What Are the Treatments for Carpal Subluxation in Adult Dogs?by Lydia Janssen
Carpal subluxation is a serious deformity of the forelegs, in which the pasterns, similar to a human's elbows, are weakened, sometimes to the point of laying flat against the ground when the dog walks. The condition can be genetic or due to physical trauma. There are a number of possible treatments for this condition, and it is important to consult your veterinarian as soon as possible.
What Causes Carpal Subluxation
Carpal subluxation involves a weakening and swelling of the tendons in the forelegs and either a gradual (in the case of genetic subluxation) or sudden (in the case of traumatic subluxation), dislocation of the bones between the dog's wrist and radius. Both forelegs are affected, although in the case of trauma, one may be more damaged than the other. Due to the nature of the trauma, either a fall or a jump from a high height, both forelegs will hit the ground at a similar force and be injured. If left untreated, the bones in the lower foreleg will become further separated over time, and the tendons may become hardened from the trauma of walking on the dislocated joints. The condition is most common in medium- to large-sized dogs and may be the result of a fall or high jump, degenerative genetic conditions, or immune-related diseases of the joint.

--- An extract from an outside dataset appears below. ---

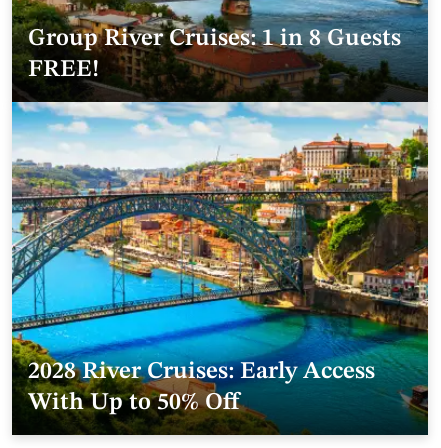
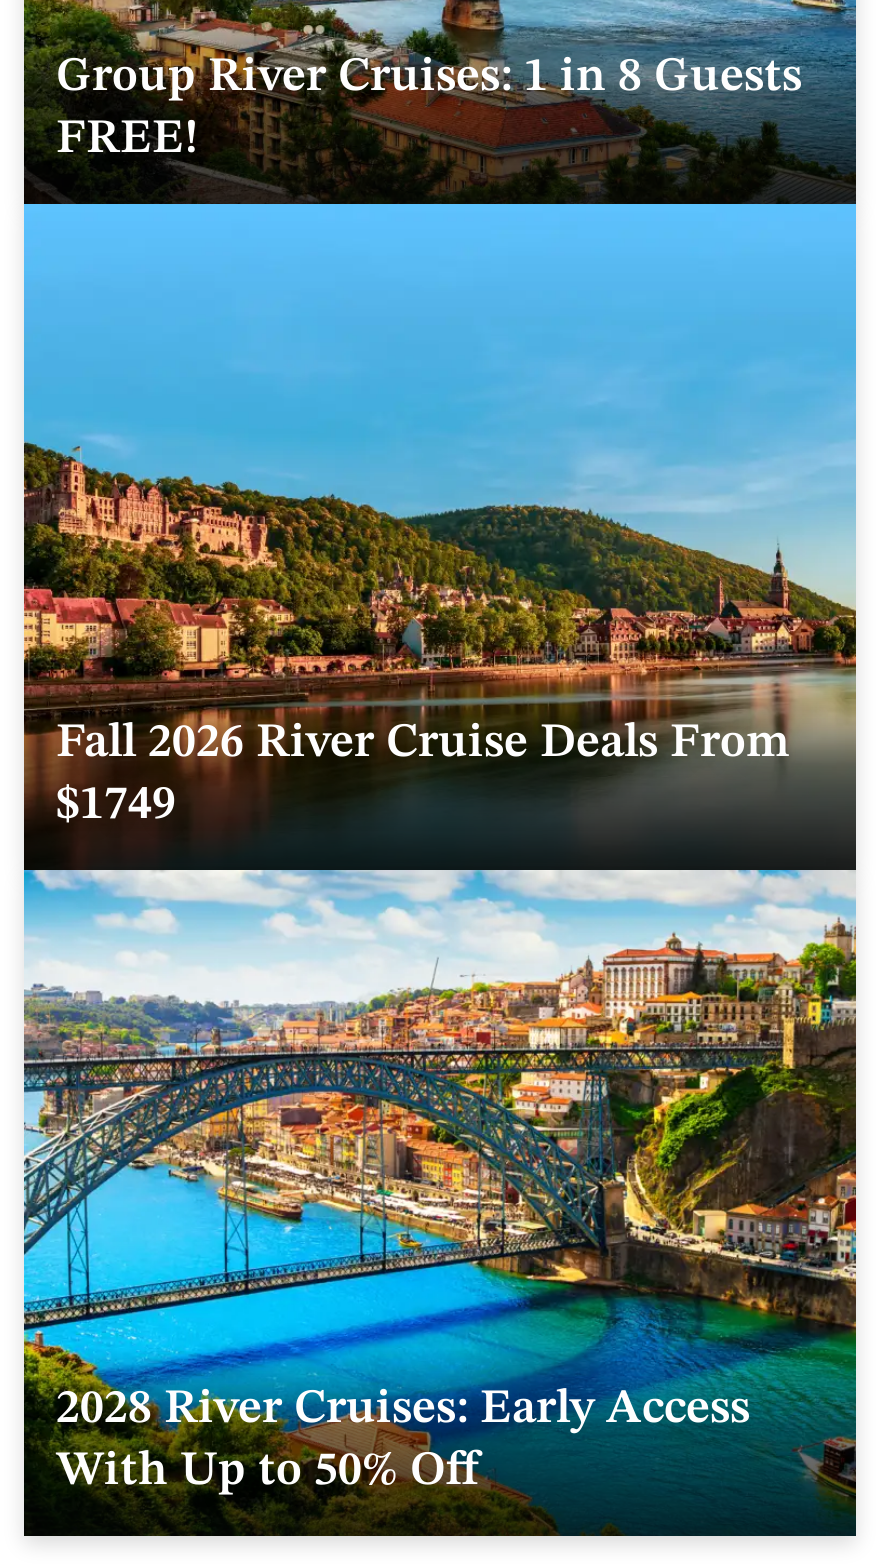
+ [image]
+ Fall 2026 River Cruise Deals From
+ $1749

Breeders and veterinarians have had some success with diet changes for dogs who appear to be genetically affected. Lowering the amount of protein, calcium, and phosphorous has been successful in some affected dogs, but the results are not yet conclusive. While a lower protein diet may not solve the problem, the German Shepherd Dog Club of America’s Internal Defects Committee suggests that a high protein diet may make the problem worse. Always talk to your veterinarian before starting a new nutritional regimen.
Splinting and Casts
Your veterinarian may suggest splinting or placing the forelegs in a cast to give the tendons and damaged tissues a chance to repair themselves. In the cast of immune-related joint disease, the vet will combine splinting and gentle exercise with an immunosuppressant. Unfortunately, splinting corrects the dislocation in less than 25 percent of cases. While the dislocated joints are relatively easy to reset in the correct positions, they also become dislocated again very easily. When splinting alone isn't enough, most veterinarians will recommend a surgical option.
Surgical intervention is the most common and most frequently successful treatment of this condition. Most veterinarians recommend joint arthrodesis, a procedure that removes cartilage and encourages bone growth in the joint, stiffening the dislocated areas. While your dog may have a more limited range of motion after the procedure, the surgery has a high success rate. In some cases, your veterinarian may recommend stabilizing the joint using a T-plate fixation, a metal plate that runs along the carpal bones and stabilizes the region.
Carpal subluxation is a serious condition, and if your dog is suffering from it, you should take him to a veterinarian immediately. Fortunately, with surgical intervention, most dogs will recover well. Although he will lose some range of motion, your dog may even be able to walk without a limp or noticeable fault in his gait.